Petitioners timely filed a joint 1999 Federal income tax return. They did not report on that return that petitioner had received $ 30,000 from General Motors, Inc. (GM) during 1999 stemming from a complaint that she had filed in the Michigan Circuit Court for the County of Wayne against GM and one of its employees, James Pennington (Pennington). The complaint alleged that petitioner's suit was one "of trespass" and asserted that GM and Pennington were liable to petitioner for sexual harassment primarily in violation of the Elliott-Larsen Civil Rights Act, Mich. Comp. Laws, secs. 37.2101-37.2804 (2001). The complaint contained three counts, one against GM and Pennington, and the other two against GM alone. With respect to all three counts, petitioner prayed solely for an award of "damages for mental anguish, humiliation, embarrassment, and loss of benefits and other economic advantages of employment."

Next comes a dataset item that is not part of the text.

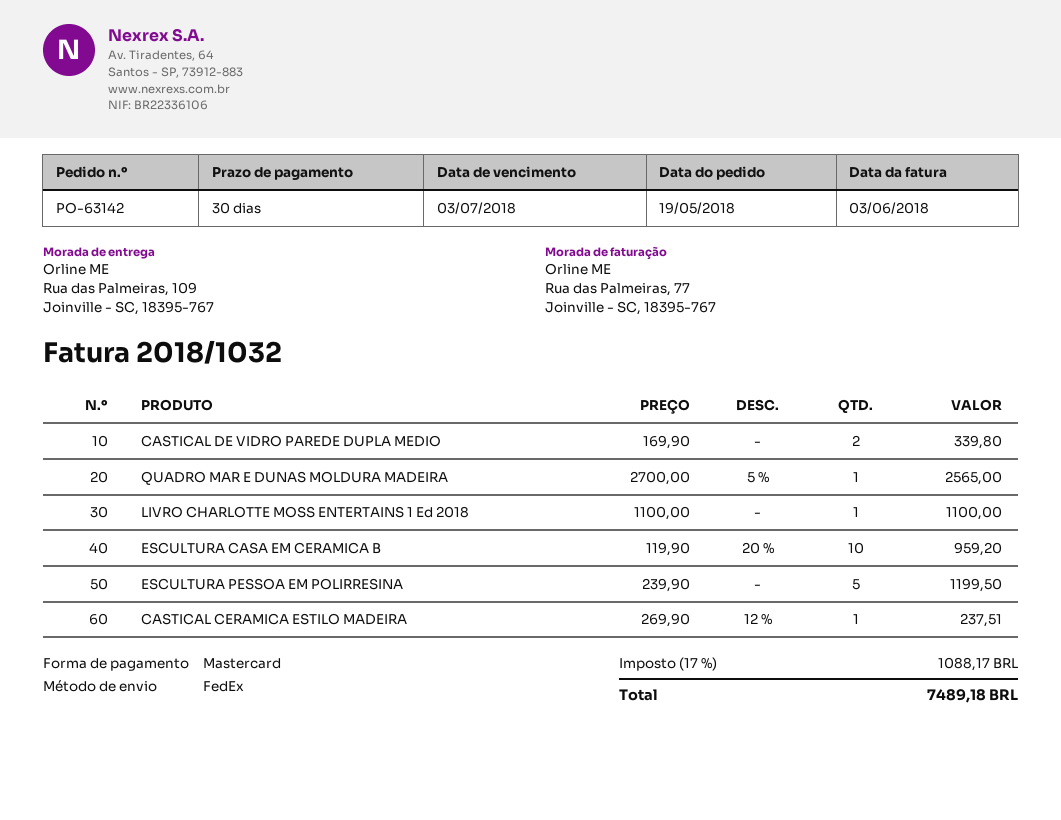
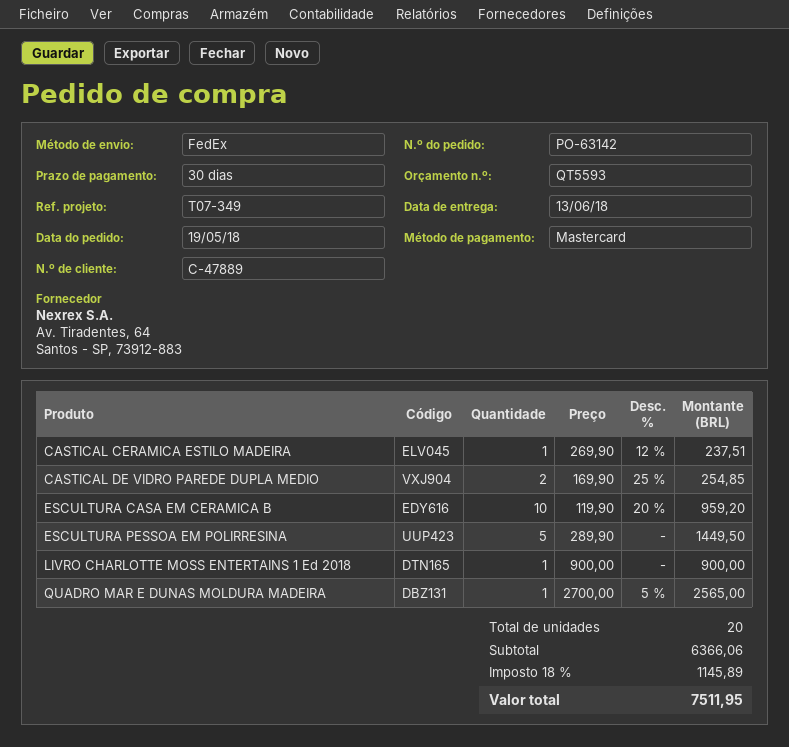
CASTICAL DE VIDRO PAREDE DUPLA MEDIO: 2 x 169.90 = 339.80 -> 2 x 169.90 - 25% = 254.85
LIVRO CHARLOTTE MOSS ENTERTAINS 1 Ed 2018: 1 x 1100.00 = 1100.00 -> 1 x 900.00 = 900.00
ESCULTURA PESSOA EM POLIRRESINA: 5 x 239.90 = 1199.50 -> 5 x 289.90 = 1449.50
tax: 17% = 1088.17 -> 18% = 1145.89
total: 7489.18 -> 7511.95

Petitioner's complaint against GM and Pennington went to mediation before trial. Following mediation, GM settled this complaint by paying to petitioner in 1999 $ 30,000, inclusive of costs, interest, and attorney fees. 2 Of that amount, $ 9,691 was retained by petitioner's counsel under a contingent fee arrangement. Respondent concedes that petitioners' gross income does not include this $ 9,691. Petitioner also paid in connection with the litigation $ 5,964.34 in litigation costs (mainly deposition expenses). Petitioner claims also to have paid $ 662.73 in medical expenses related to the alleged injuries underlying the complaint.
Discussion
Respondent's determinations in the notice of deficiency are presumed correct, and petitioners must prove those determinations wrong in order to prevail. Rule 142(a); Welch v. Helvering, 290 U.S. 111, 115, 78 L. Ed. 212, 54 S. Ct. 8 (1933). The submission of this case to the Court under Rule 122 does not change or otherwise lessen petitioners' burden of proof. Rule 122(b); Kitch v. Commissioner, 104 T.C. 1, 5 (1995), affd. 103 F.3d 104 (10th Cir. 1996). Whereas in certain cases section 7491(a) shifts the burden of proof to the Commissioner, we conclude that this is not one of those cases. Petitioners have neither alleged that section 7491 is applicable to this case nor established that they have complied with the requirements of section 7491(a)(2)(A) and (B) to substantiate items, to maintain required records, and to cooperate fully with reasonable requests of the Commissioner. See sec. 7491(a)(2).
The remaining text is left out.